My response to this was very positive. First, I love when women are deep and in touch with their feelings and they provide me with useful, actionable information like this. Because everything she says is stuff for us men to do, and I like that.

First of all, I think her feelings are really, really natural and normal for a woman to have. They are valid feelings, rooted in the real world, not crazy at all. If I were a single mother, I would be 100% rationally justified in being fearful about the future and finances. Especially if I had put being a wife and mother first over keeping up a career.

I disagree with her solution though, if we take it as a full solution. I don’t think that she needs to only have more faith in God in order to resolve this.  That is OK, but I actually think that it is her husband’s job to resolve this, and it starts when her husband is in school, deciding what to study, and when her husband starts to work, deciding where to work, and when she gets pregnant, and her husband needs to provide for her as Christ provides for the church. For example, he takes out a term life insurance policy so that if he dies, then she will be taken care of until her retirement.

I also think that a woman needs security from being abandoned or being cheated on. I deal with this in two ways. I have long-term commitments in my life that I keep in order to demonstrate to women I might be interested in that I can keep commitments. So, my pet bird is really, really long-lived. His species only lives 16-20 years with excellent care, and the record is 33 years. He is 28.5 years old right now! And my whole life is wrapped up in making sure that he is all right. In addition, my summer car is 18 years old now, and I have had her all that time. When my parents suggested that I might trade her in for a newer model, I started to cry and told them to never say such things again. A car is a knight’s horse, after all – that’s part of chivalry.

As far as the infidelity thing goes, I’m a virgin and I’m never even kissed a girl on the lips. I’m saving that for my engagement, which may never even happen, but so what. What do I care? I’m going to have eternal life with Jesus, I’m not trying to have a good time in the here and now. All through courtship I am communicating to women that marriage is a boundary, and some things are not OK outside of marriage. What do you think she will think after we are married?
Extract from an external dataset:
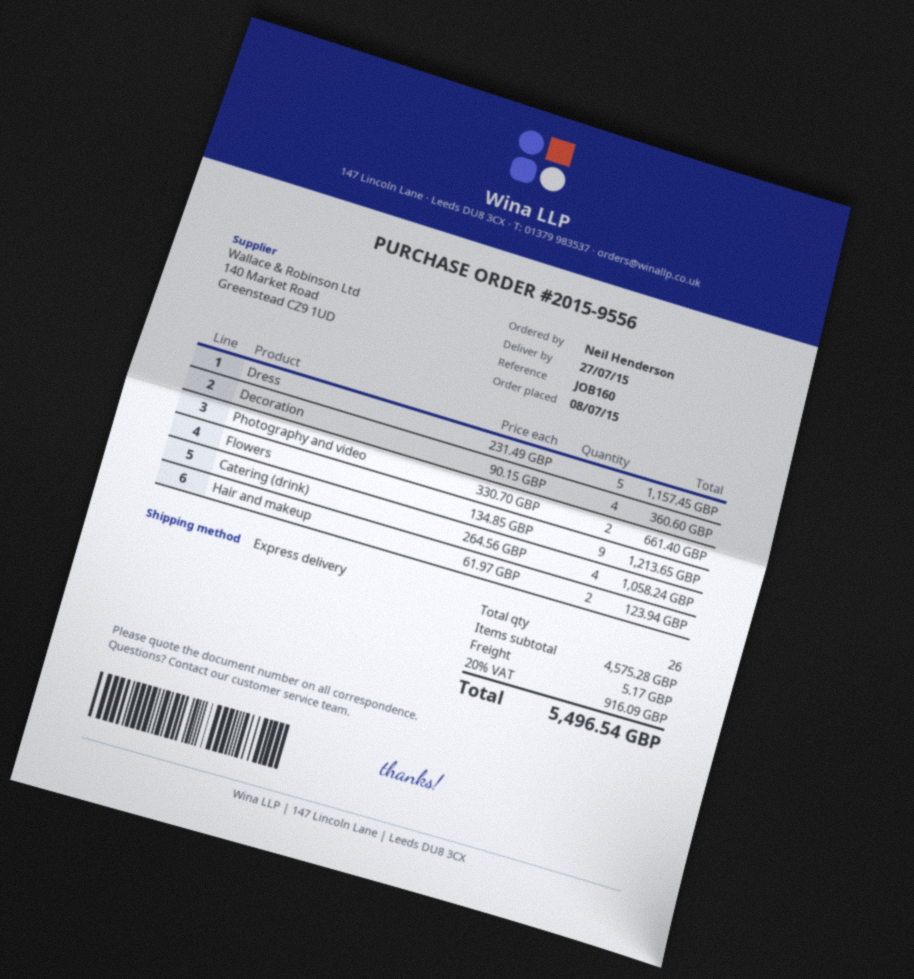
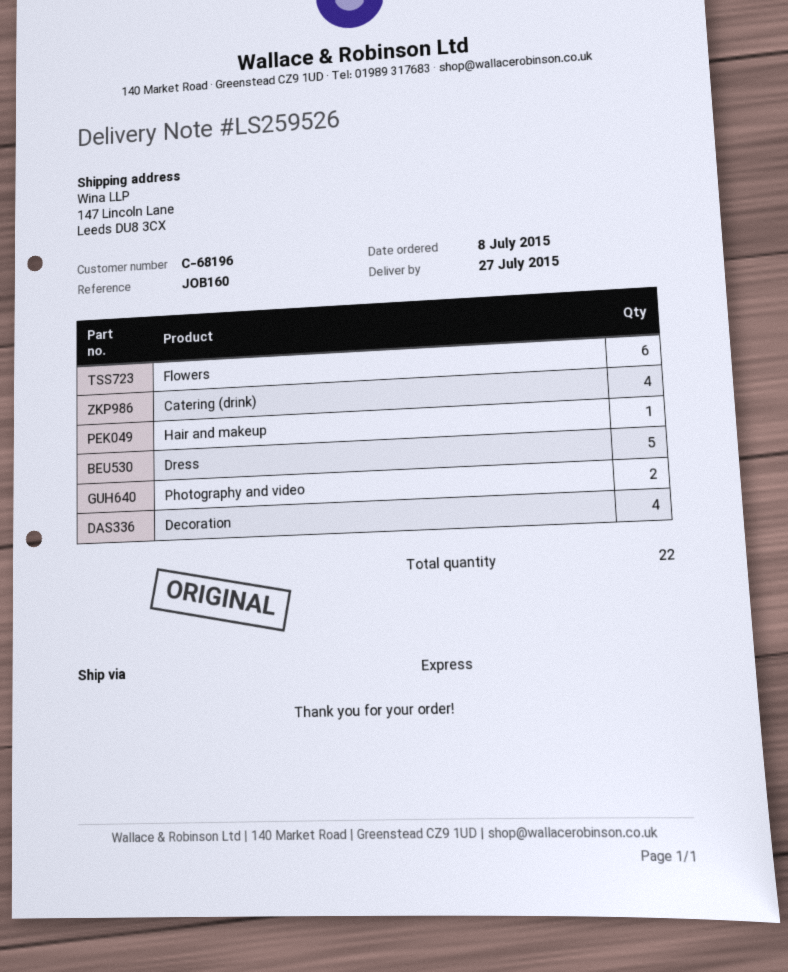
Flowers: 9 -> 6
Hair and makeup: 2 -> 1
total quantity: 26 -> 22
She will think that all the things that were off limits to you when you were dating will be off limits to you with other women you’re not married to. She will think that sex was never a big goal for me, that helping her and leading her to make a difference for Christ and his Kingdom were more important to me.

In addition, women I am courting would know who the women I look up to are: Nancey Pearcey, Ann Gauger, Heidi Cruz and super-mom Michele Bachman. My friends know me – they know that I am mentoring a lot of younger Christians to make a difference, and not pursuing pleasure the way that most young people do. My goal is to provide God with able laborers, and my future wife has security from that, knowing that her value lies in her ability to serve God, and not in her youth and appearance. A woman is not just arm candy. A woman is a partner. I have work for my future wife to do. And I need her help. That’s the main thing she is for.

My education and career was specifically chosen in order to provide for a stay-at-home wife and mom, and four children who I expected would all be little Ted Cruz clones. I take the provider role seriously. There are so many things that I am not good at with women, but the provider role makes sense to me, and from high school on I was making decisions to say to my future wife, relax, this is my responsibility to provide for you and to make it safe for you to get pregnant and have children. It’s on me to demonstrate that to her with my academic transcript, resume, investment portfolio and assets. Her fears are natural and rational, and it’s my role to alleviate them with actions and evidence – not with promises about the future.

5 thoughts on “What is the biggest mistake you’ve made in your marriage?”

  1. Wow. That is a lot to take in, seriously.

    Let me opine that women also need to demonstrate to men that they are committed to being a good wife and mother. There is too much emphasis on the man proving himself worthy and acceptable to the woman. This one sided approach distorts our understanding of marriage. This is a feminist trap. The man must always work to win the woman’s approval. You may say that I am misinterpreting your post. But, marriage is a 2 way street. When one spouse or the other is put on a pedestal and the couple is in this power dynamic where one spouse is always having to prove him or herself, the marriage is at long term risk of failure. Givers eventually tire of being used by takers.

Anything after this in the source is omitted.